### TASK ITEM:
Find all the lines in the material below with the word "avec", and copy them.

### MATERIAL PROVIDED:
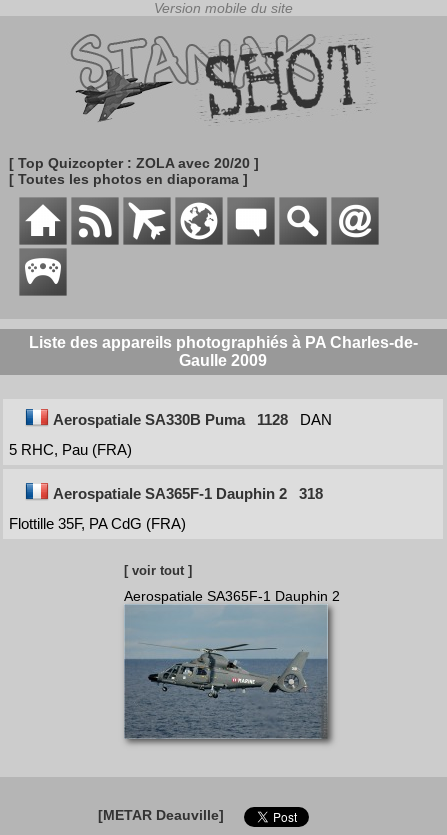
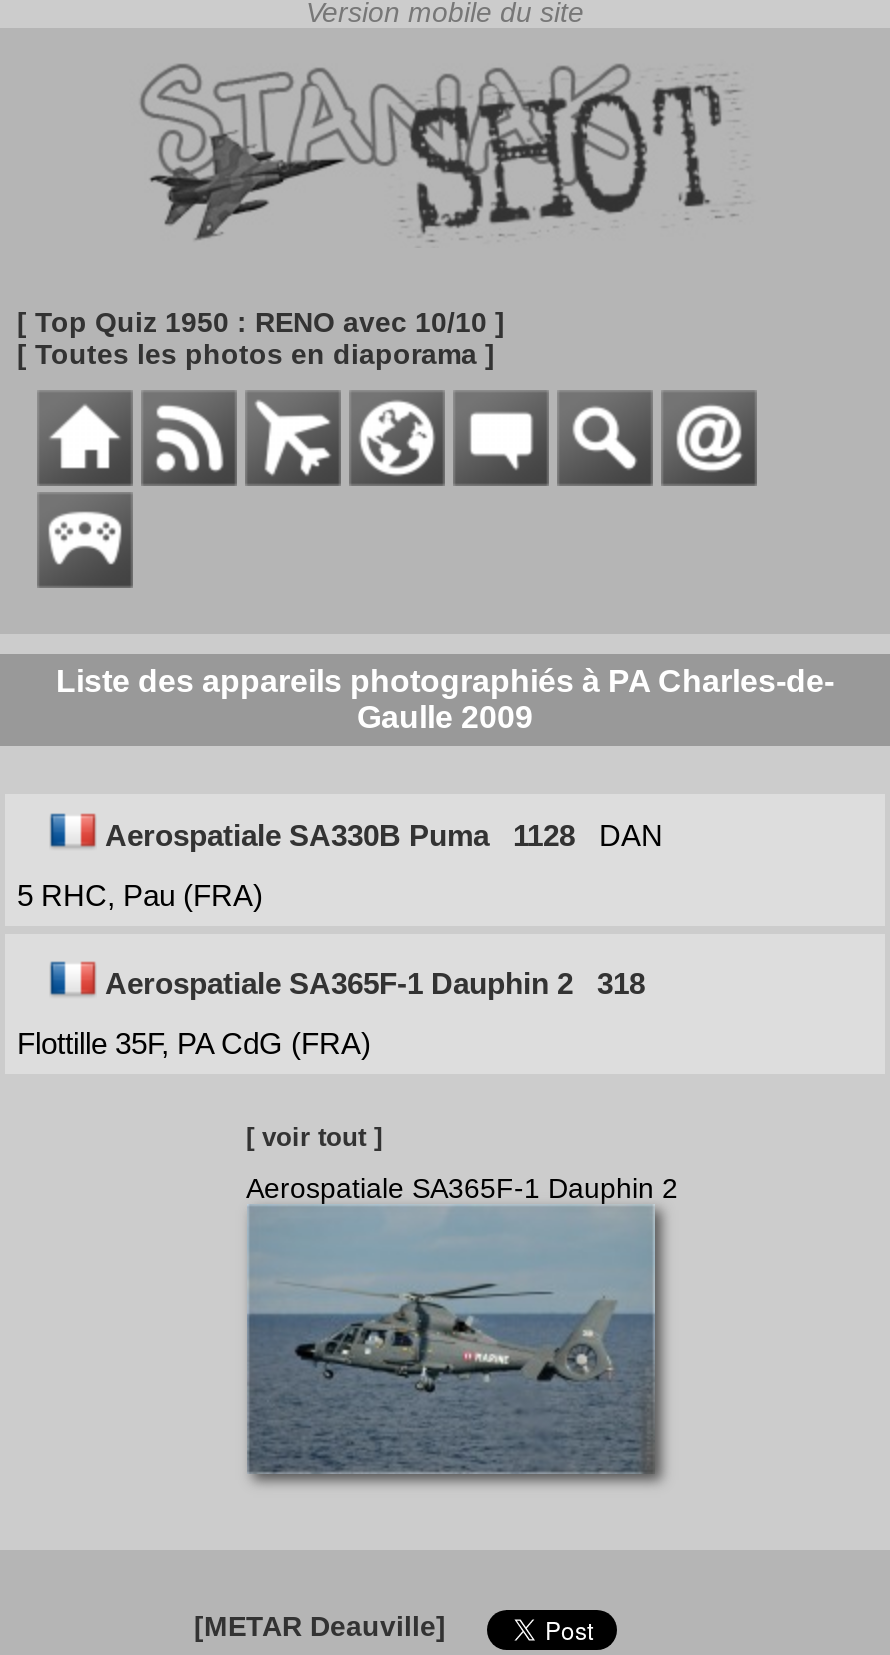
- [ Top Quizcopter : ZOLA avec 20/20 ]
+ [ Top Quiz 1950 : RENO avec 10/10 ]
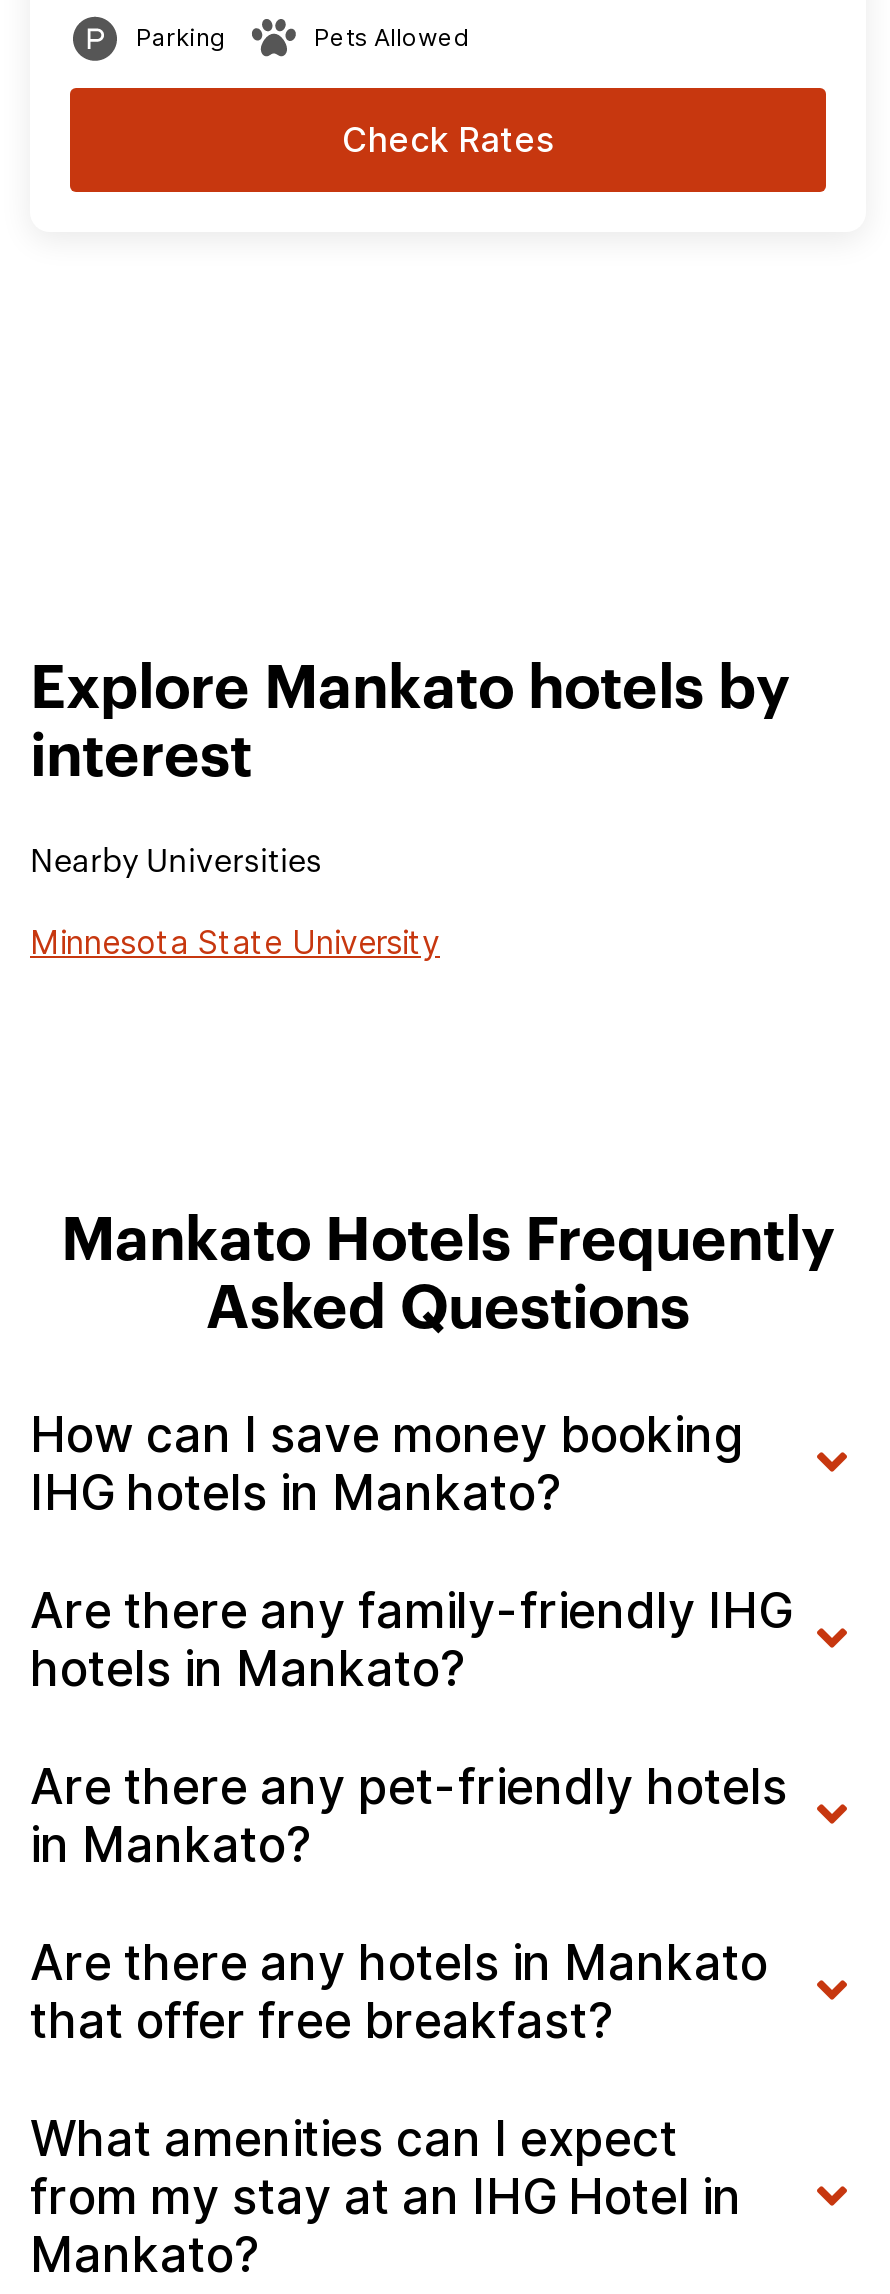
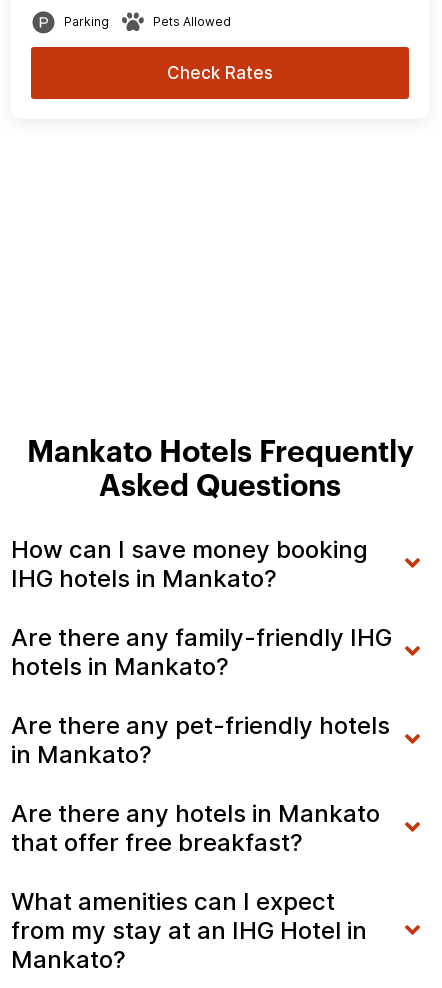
- Explore Mankato hotels by
- interest
- Nearby Universities
- Minnesota State University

### EXERCISE ANSWER:
- [ Top Quizcopter : ZOLA avec 20/20 ]
+ [ Top Quiz 1950 : RENO avec 10/10 ]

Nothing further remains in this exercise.